BKW submits its reopening plan
The Enterprise — Noah Zweifel
Berne-Knox-Westerlo’s sign expresses nostalgia for school days before the coronavirus forced the state to require remote learning in March, with the possibility of it continuing into the 2020-21 school year. The state requires school districts to have a reopening plan, which BKW submitted on July 28. Governor Andrew Cuomo will make his determination about schools reopening the first week of August.
HILLTOWNS — The Berne-Knox-Westerlo Central School District submitted its reopening plan to the state on July 28, and will find out, along with every other district in the state, between Aug. 1 and Aug. 7, whether schools will reopen this fall.
The district’s plan broadly adheres to guidelines laid out by the Centers for Disease Control and Prevention, the New York State Education Department, and the New York State Department of Health. The full plan can be found on the district’s website.

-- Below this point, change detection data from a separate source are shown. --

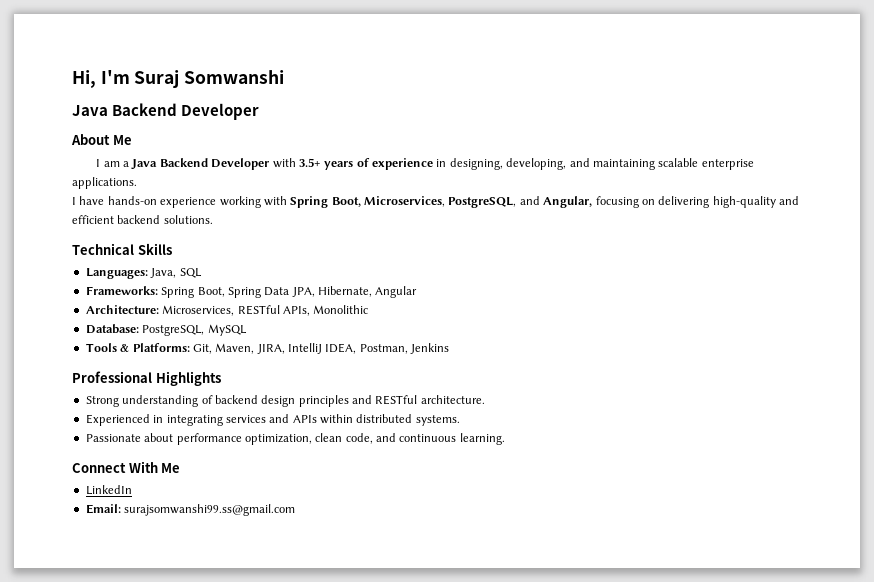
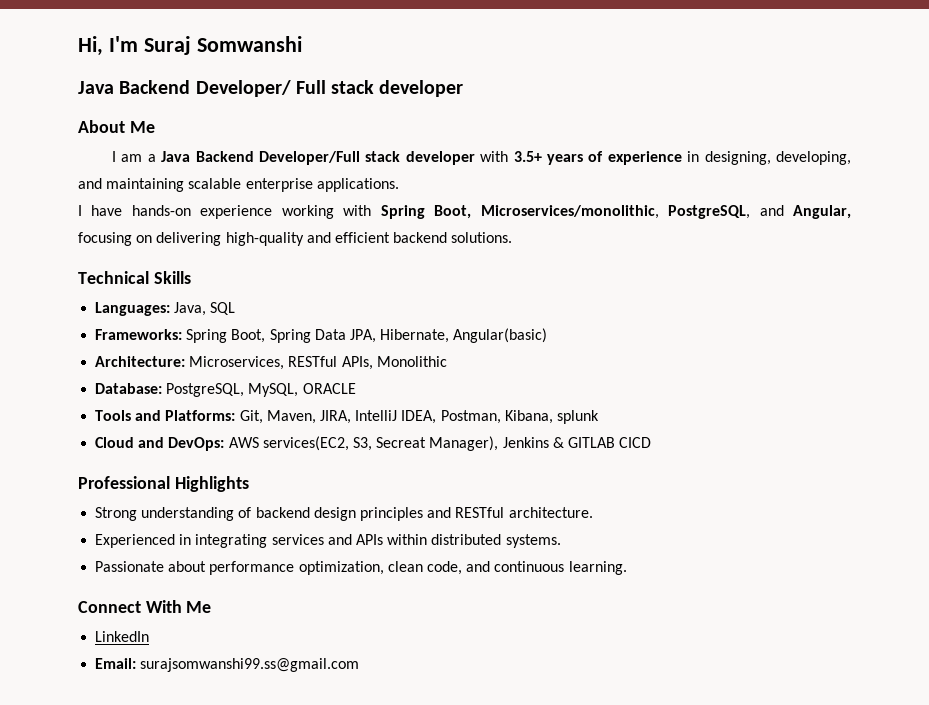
  Hi, I'm Suraj Somwanshi
- Java Backend Developer
+ Java Backend Developer/ Full stack developer
- I am a Java Backend Developer with 3.5+ years of experience in designing, developing, and maintaining scalable enterprise applications.
+ I am a Java Backend Developer/Full stack developer with 3.5+ years of experience in designing, developing, and maintaining scalable enterprise applications.
- I have hands-on experience working with Spring Boot, Microservices, PostgreSQL, and Angular, focusing on delivering high-quality and efficient backend solutions.
+ I have hands-on experience working with Spring Boot, Microservices/monolithic, PostgreSQL, and Angular, focusing on delivering high-quality and efficient backend solutions.
- Frameworks: Spring Boot, Spring Data JPA, Hibernate, Angular
+ Frameworks: Spring Boot, Spring Data JPA, Hibernate, Angular(basic)
- Database: PostgreSQL, MySQL
+ Database: PostgreSQL, MySQL, ORACLE
- Tools & Platforms: Git, Maven, JIRA, IntelliJ IDEA, Postman, Jenkins
+ Tools and Platforms: Git, Maven, JIRA, IntelliJ IDEA, Postman, Kibana, splunk
+ Cloud and DevOps: AWS services(EC2, S3, Secreat Manager), Jenkins & GITLAB CICD

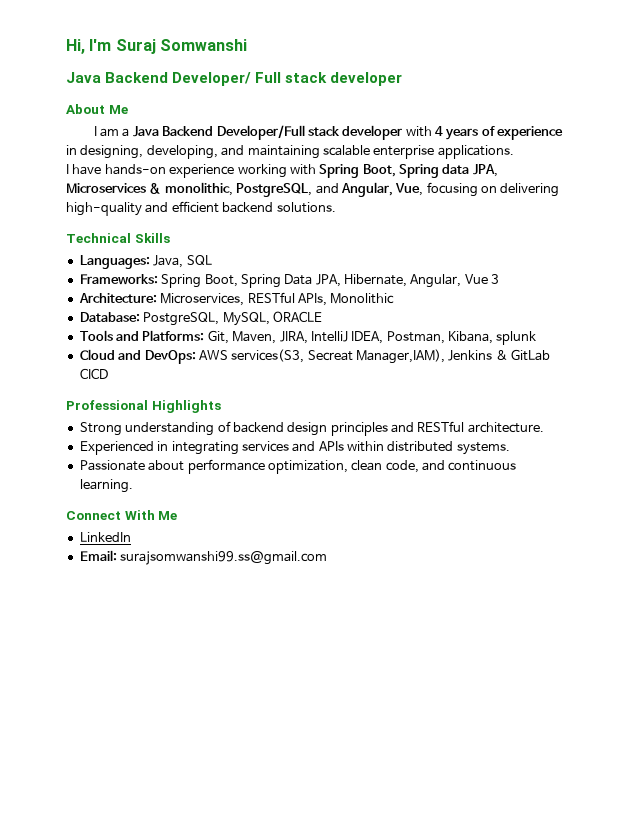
- I am a Java Backend Developer/Full stack developer with 3.5+ years of experience in designing, developing, and maintaining scalable enterprise applications.
+ I am a Java Backend Developer/Full stack developer with 4 years of experience in designing, developing, and maintaining scalable enterprise applications.
- I have hands-on experience working with Spring Boot, Microservices/monolithic, PostgreSQL, and Angular, focusing on delivering high-quality and efficient backend solutions.
+ I have hands-on experience working with Spring Boot, Spring data JPA, Microservices & monolithic, PostgreSQL, and Angular, Vue, focusing on delivering high-quality and efficient backend solutions.
- Frameworks: Spring Boot, Spring Data JPA, Hibernate, Angular(basic)
+ Frameworks: Spring Boot, Spring Data JPA, Hibernate, Angular, Vue 3
- Cloud and DevOps: AWS services(EC2, S3, Secreat Manager), Jenkins & GITLAB CICD
+ Cloud and DevOps: AWS services(S3, Secreat Manager,IAM), Jenkins & GitLab CICD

If schools are allowed to reopen in the fall, BKW students and faculty will be required to wear masks in all common areas, but the masks can be removed during classes, meals, and designated break periods. Students and faculty who cannot wear masks for physical and/or mental health reasons will be exempt, but will be expected to maintain a distance of six feet from others at all times.
The school will be marked with six-foot measurements to guide social distancing. During physical education, a distance of 12 feet is required.
The building itself will have an updated filtration system.
Each day, students and staff will fill out an online health screening to determine whether or not they are eligible to be around others in the building. Anyone who fails the screening will be required to stay home until the screening can be passed.
Universal screenings are not recommended by the CDC, but are required by the state’s Department of Health.
COVID-19 symptom-isolation areas and treatment areas are to be determined for both the elementary and secondary school.
In the district’s plan, parents are encouraged to transport their kids to school whenever they can, but buses will still be available, albeit with assigned seating and new schedules that stagger arrival and departure to ensure social distancing and contract tracing.
For families concerned about exposure for any reason, the school will retain its remote learning programs, but a request must be submitted to the school by Aug. 14.
The plan suggests that the district will take attendance in its usual way, registering both remote and local students daily.
“It is critical for schools to use a variety of creative methods to reach out to students and their families who have not engaged in distance learning,” the State Education Department says in its own guidelines.
Meals for students will be provided both locally and remotely, with on-site elementary students receiving their meals — ordered all at once at the beginning of each week — in classrooms at the designated times. High school students will use a cafeteria; the system has been altered to reduce contact as much as possible.
Remote learners can have meals delivered in the same manner they were after the school buildings shut down earlier this year.
The school’s before- and- after- care programs remain.